No curso de relação processual no âmbito da Justiça do Trabalho, foram acolhidos, em sentença transitada em julgado, os pedidos formulados pelo reclamante, com a consequente condenação do antigo empregador ao pagamento dos valores almejados. Ressalte-se que a condenação decorreu do não pagamento de horas extraordinárias, sendo que, durante toda a relação de emprego, as contribuições previdenciárias incidentes sobre o salário normal foram pontualmente recolhidas pelo empregador. Nesse caso, as contribuições previdenciárias concernentes ao objeto da referida condenação devem ser objeto de execução no âmbito da Justiça
- A)do Trabalho, devendo ser iniciada de ofício.
Certa, porque as contribuições previdenciárias decorrentes da condenação trabalhista são executadas na Justiça do Trabalho e podem ser iniciadas de ofício.
- B)do Trabalho, a partir de iniciativa privativa do Instituto Nacional de Previdência Social.
Errada, porque não há iniciativa privativa do INSS quando a contribuição decorre de sentença trabalhista.
- C)comum, por iniciativa da Fazenda Pública, após a devida inscrição do débito em dívida ativa.
Errada, porque não é matéria da Justiça comum nem depende, nesse caso, de inscrição prévia em dívida ativa.
- D)do Trabalho, a partir de iniciativa do reclamante ou do Instituto Nacional de Previdência Social.
Errada, porque a execução dessas contribuições não depende de provocação do reclamante nem do INSS quando nasce da condenação judicial.
- E)comum, por iniciativa da Fazenda Pública, independente de prévia inscrição do débito em dívida ativa.
Errada, porque a competência não é da Justiça comum e, além disso, a hipótese não segue essa lógica de cobrança pela Fazenda Pública.
Gabarito: A
Aqui a ideia central é simples: se a Justiça do Trabalho condena o empregador ao pagamento de verbas salariais, ela também pode executar as contribuições previdenciárias que nascem dessa condenação.
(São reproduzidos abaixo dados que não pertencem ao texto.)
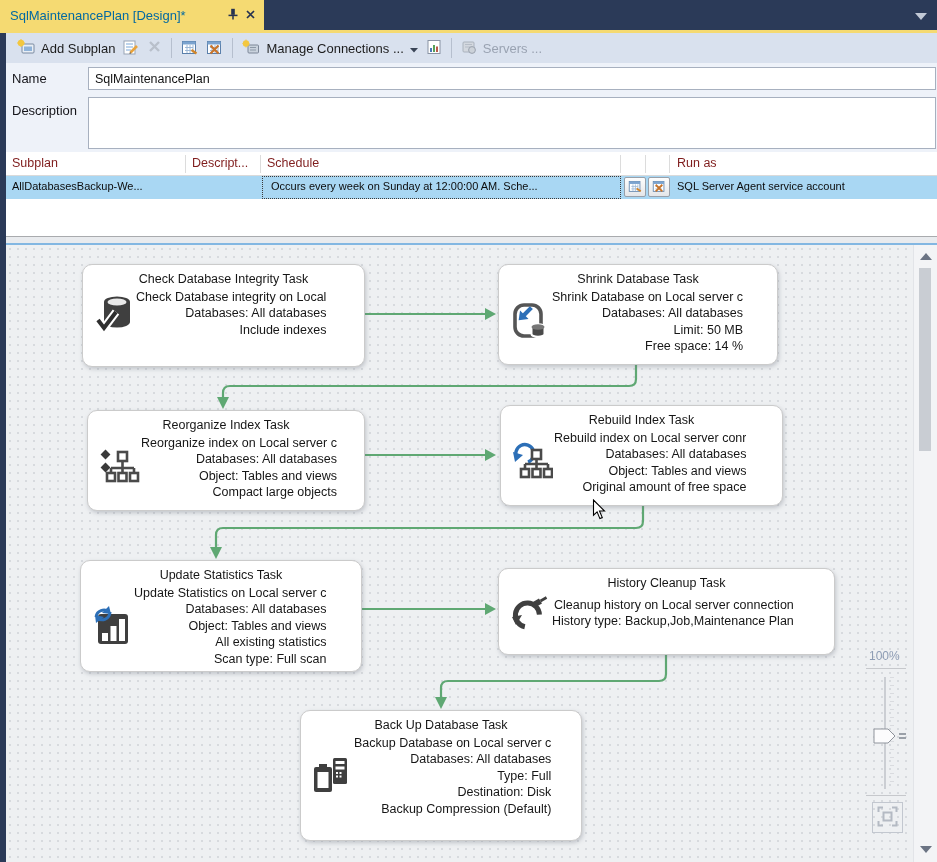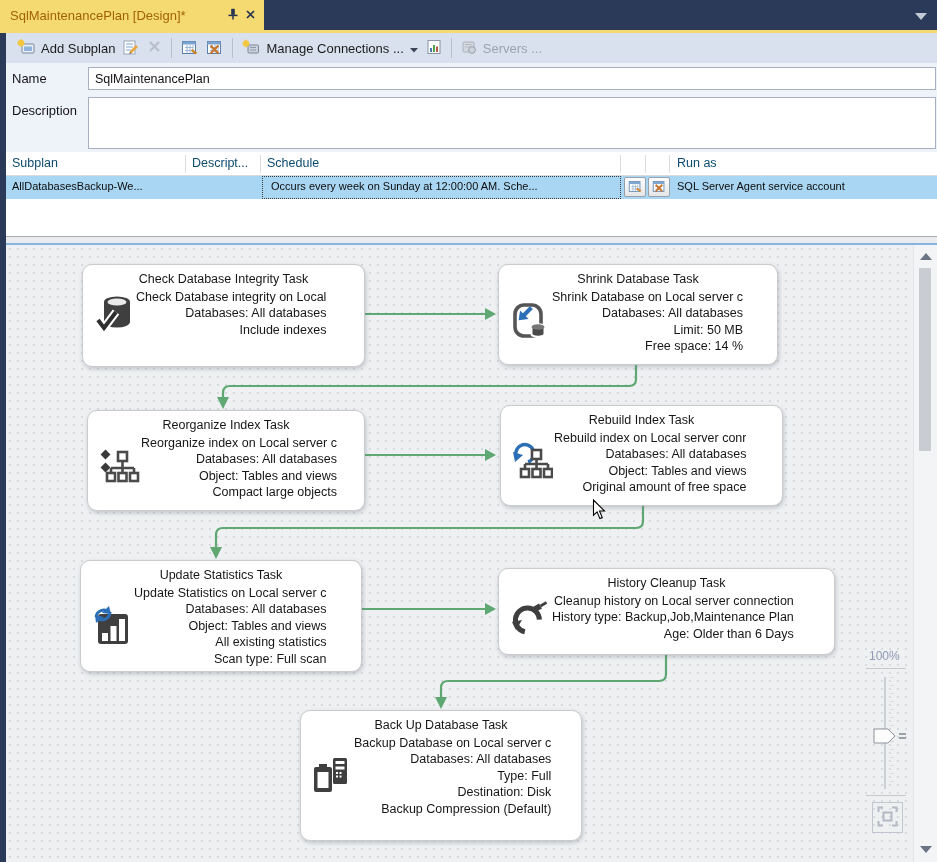--- a/index.html
+++ b/index.html
@@ -8,7 +8,7 @@
 
   
   .tab { position:absolute; left:0; top:0; width:264px; height:30px; background:#f5da72; display:flex; align-items:center; padding:0 8px 0 10px; gap:7px; }
-  .tab-label { flex:1; font-size:13px; color:#a16207; white-space:nowrap; }
+  .tab-label { flex:1; font-size:13px; color:#0369a1; white-space:nowrap; }
   .tab-underline { position:absolute; left:0; top:30px; right:0; height:3px; background:#f5da72; }
   .tablist-btn { position:absolute; right:10px; top:13px; width:0; height:0; border-left:6px solid transparent; border-right:6px solid transparent; border-top:7px solid #c2c9d6; }
 

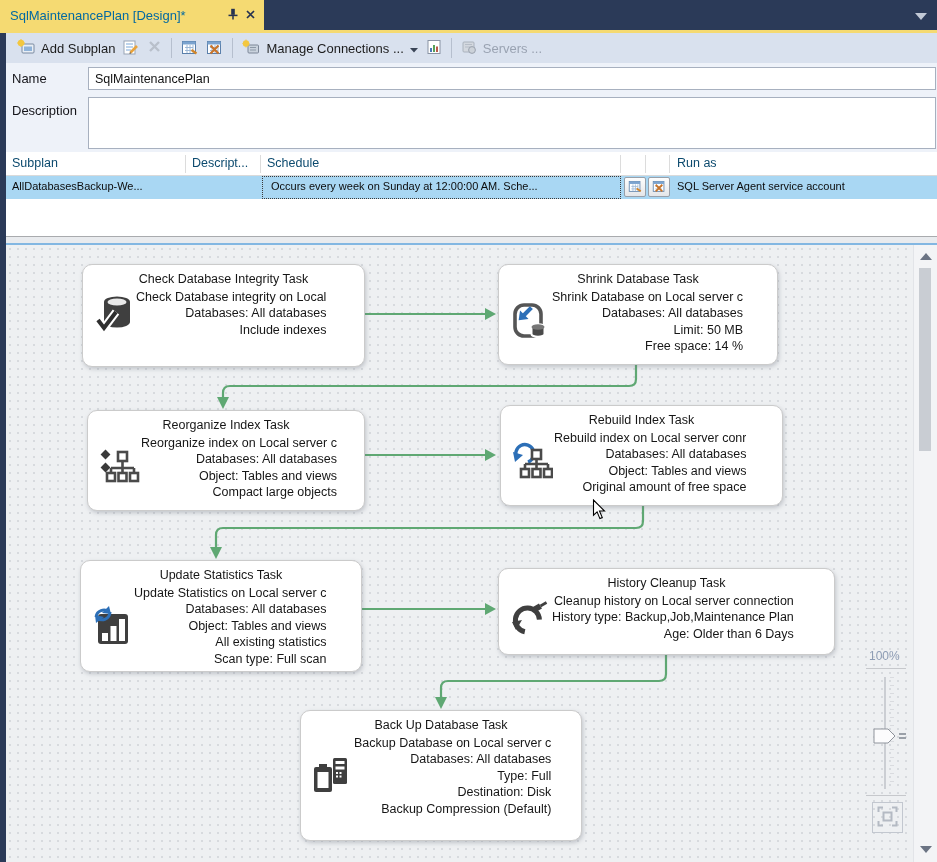--- a/index.html
+++ b/index.html
@@ -25,7 +25,7 @@
   textarea.form-input { resize:none; padding-top:3px; }
 
   
-  .grid-head { position:absolute; left:6px; top:152px; right:0; height:24px; background:#fff; border-bottom:1px solid #dadada; font-size:12.5px; color:#0c4a6e; }
+  .grid-head { position:absolute; left:6px; top:152px; right:0; height:24px; background:#fff; border-bottom:1px solid #dadada; font-size:12.5px; color:#7f1d1d; }
   .grid-head span { position:absolute; top:4px; white-space:nowrap; }
   .col-sep { position:absolute; top:3px; height:18px; width:1px; background:#dcdcdc; }
   .grid-row { position:absolute; left:6px; top:176px; right:0; height:23px; background:#a9d7f3; font-size:11px; color:#0c0c0c; }

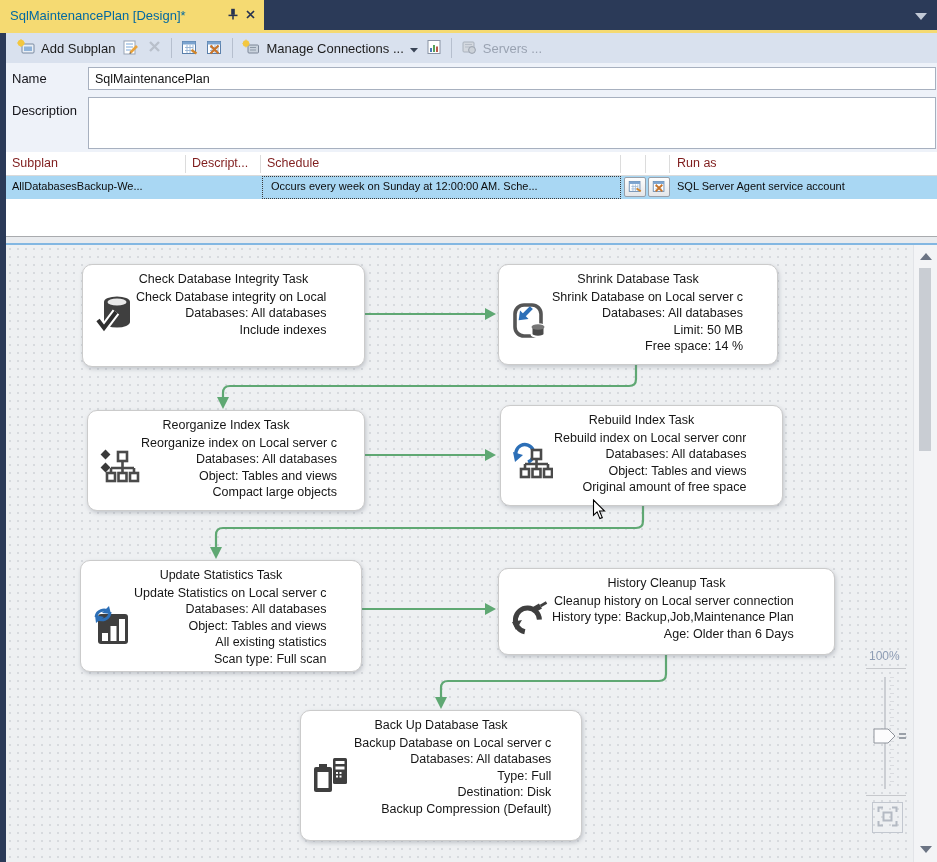--- a/index.html
+++ b/index.html
@@ -364,7 +364,6 @@
       <div class="task-lines">
         <div class="task-line">Cleanup history on Local server connection</div>
         <div class="task-line">History type: Backup,Job,Maintenance Plan</div>
-        <div class="task-line">Age: Older than 6 Days</div>
       </div>
     </div>
   </div>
Isso decorre do art. 114, VIII, da Constituição, e do art. 876, parágrafo único, da CLT, que autorizam a execução de ofício das contribuições sociais decorrentes das decisões trabalhistas. O ponto importante é que a contribuição aqui não vem do salário normal já pago ao longo do contrato, mas do valor reconhecido na sentença, no caso, as horas extras. Como a condenação judicial cria base de cálculo nova para a contribuição, a Justiça do Trabalho fica responsável por fazer a execução desse crédito previdenciário. A pegadinha clássica é confundir isso com execução dependente de provocação do INSS ou da Fazenda. Em regra, quando a contribuição decorre diretamente da sentença trabalhista, a execução pode ser iniciada de ofício pelo próprio Juízo trabalhista, sem precisar esperar ninguém bater na porta com o pedido. O entendimento também é reforçado pela Súmula 368 do TST, que trata da competência da Justiça do Trabalho para executar as contribuições previdenciárias resultantes das condenações que proferir. Então, se a verba foi reconhecida na reclamação, a cobrança previdenciária vai junto no pacote.